Beijing tops the list, with more than 66% of local VC funding going into AI. Silicon Valley is right behind it at over 62%. It’s one of three U.S. cities in the top ten.

But why does this matter?

Because it shows where economic gravity is forming right now. And more importantly, it represents where the future of business is being pulled toward.

When more than half of a region’s venture capital flows into a single technology, that technology becomes the default lens for building companies. Talent is recruited for it and infrastructure is designed to support it.

And that creates a self-reinforcing advantage for these AI capital hubs.

Companies operating inside them will iterate faster and experiment more cheaply. They’ll also gain earlier access to new models and workflows.

Over time, that should give those companies an edge on pricing and profits.

AI depends on compute, energy, data centers and specialized chips. In the months and years ahead, it will also increasingly rely on physical systems like robotics and automation.

Those things cluster, and they benefit from proximity. They also reward regions that commit capital at scale.

In that sense, it’s the geographic representation of Convergence X.

But the point of this chart isn’t just that a handful of cities are winning an AI investment race. It’s that AI has reached a point where capital concentrations will start to shape competition everywhere.

When a single technology absorbs a majority of funding, it resets productivity expectations across entire industries.
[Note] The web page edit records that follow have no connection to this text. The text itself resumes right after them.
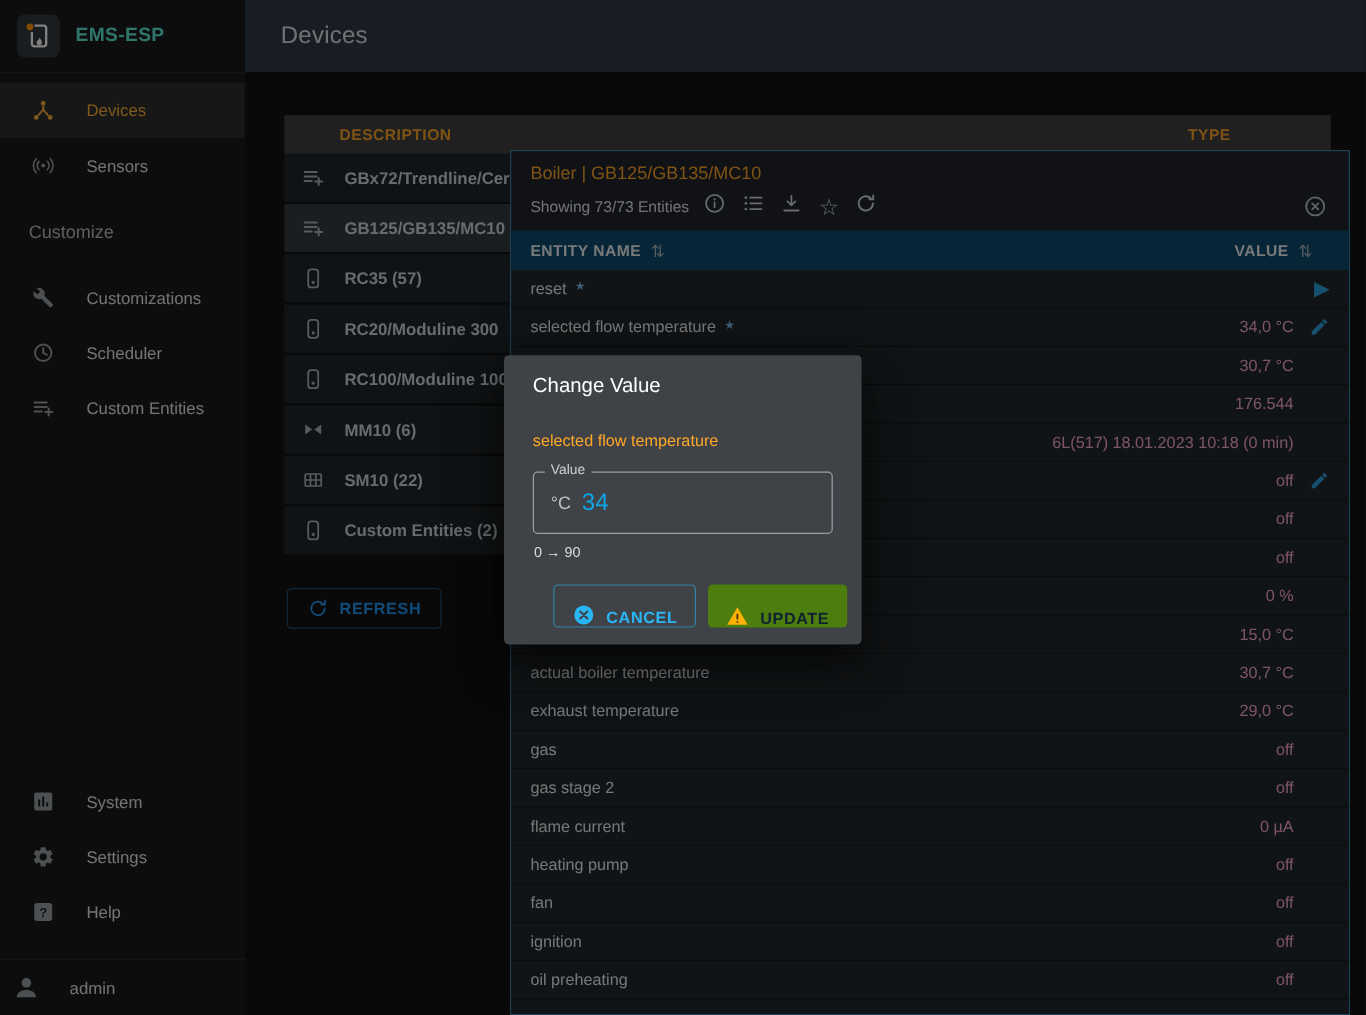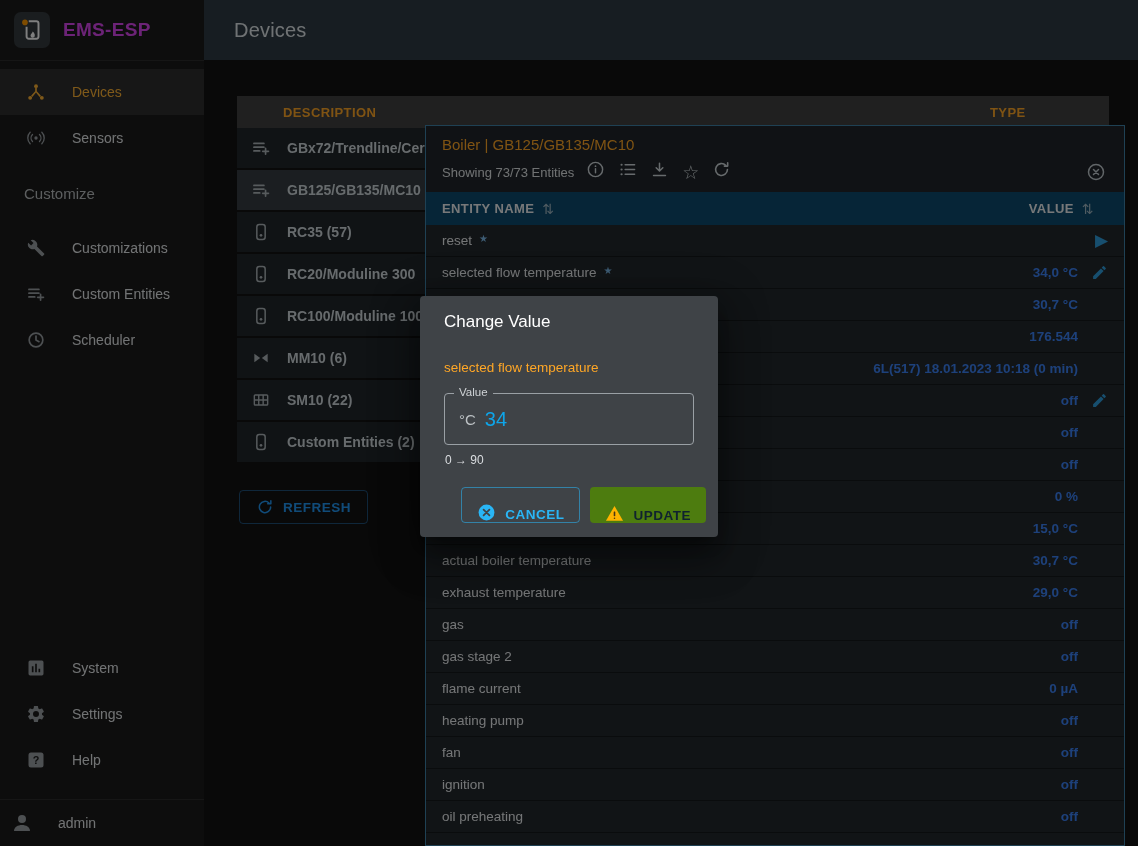"EMS-ESP" .app-name { color: #d946ef -> #5eead4; font-size: 19px -> 16px }
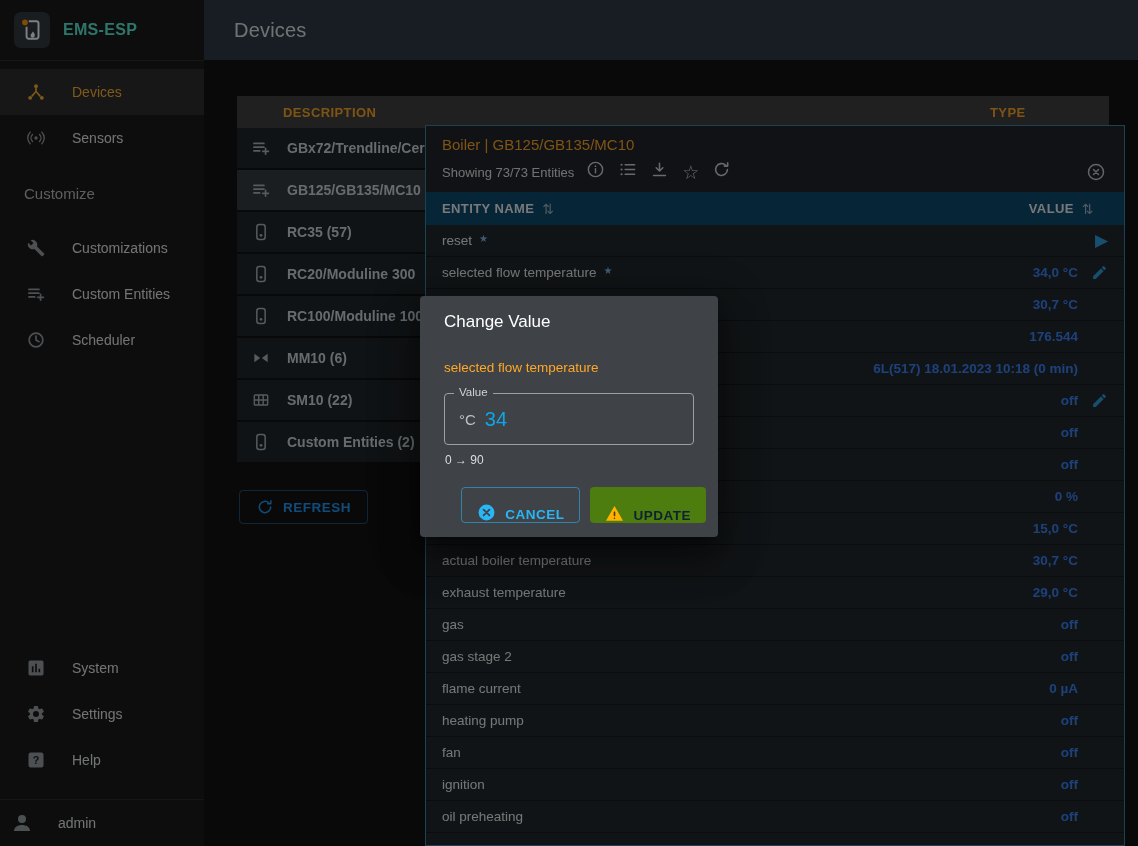"34,0 °C" .et-val-text { color: #3b82f6 -> #f9a8d4; font-weight: 700 -> 400 }
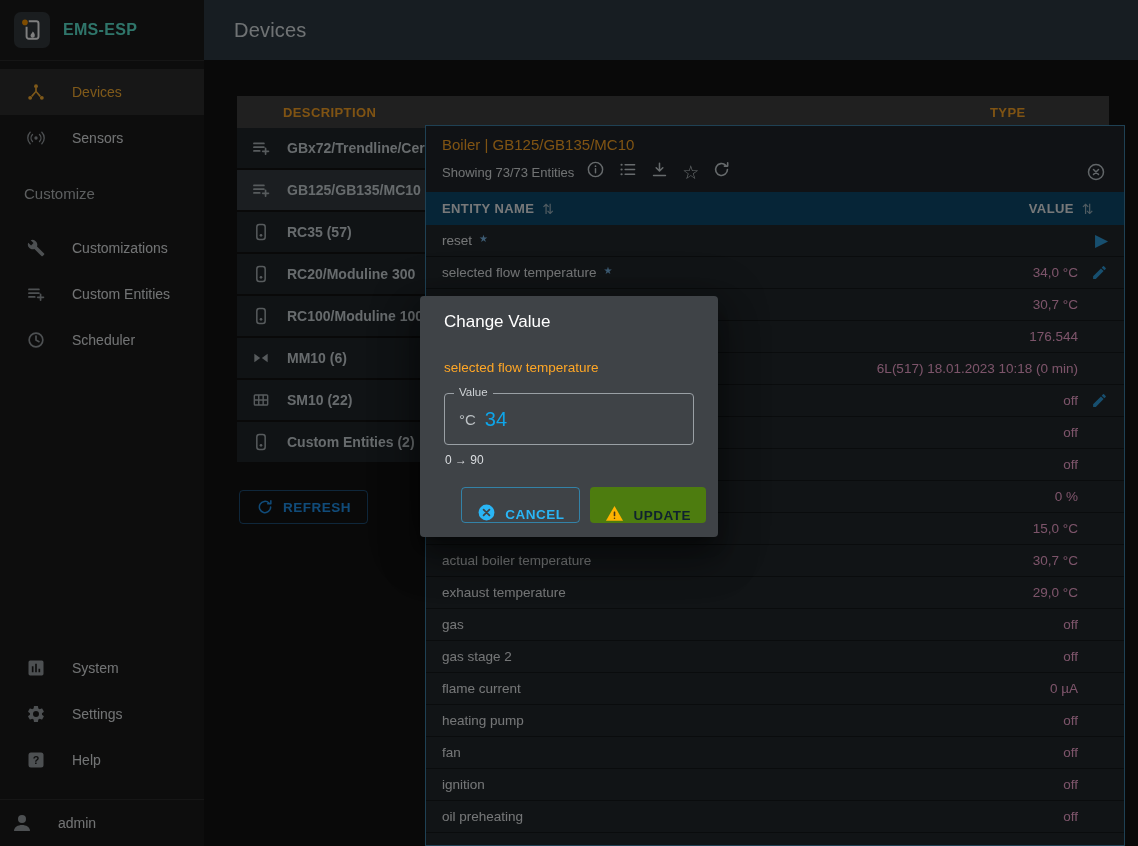"Custom Entities" div.nav-item { order: before "Scheduler" -> after "Scheduler" }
Companies operating near that concentration often gain the biggest advantages. Everyone else has to compete with those higher standards, whether they are in Beijing, Boise or Berlin.

At least, that’s how earlier technology shifts have played out.

The early internet certainly didn’t reward everyone equally. Cloud computing didn’t lift all companies at the same pace. And I’m convinced AI won’t be any different.

Except for the speed that it will happen.

Here’s My Take

This map points to where AI capital is concentrating right now.

It can also be read as a warning. Because we’ve seen this pattern before.

When steel and manufacturing began shifting away from large parts of the U.S., industrial production didn’t vanish overnight. Investment moved first as new plants were built elsewhere.

But the reason why so many Rust Belt cities haven’t fully recovered today is that productivity advantages accumulated over time, and the regions that failed to adapt found themselves competing against rivals with structurally lower costs.

At that point the gap was too hard to close.

AI creates a similar risk.

In regions where it captures only a small share of investment, companies will increasingly face competitors that can move faster, price more aggressively and operate with fewer people.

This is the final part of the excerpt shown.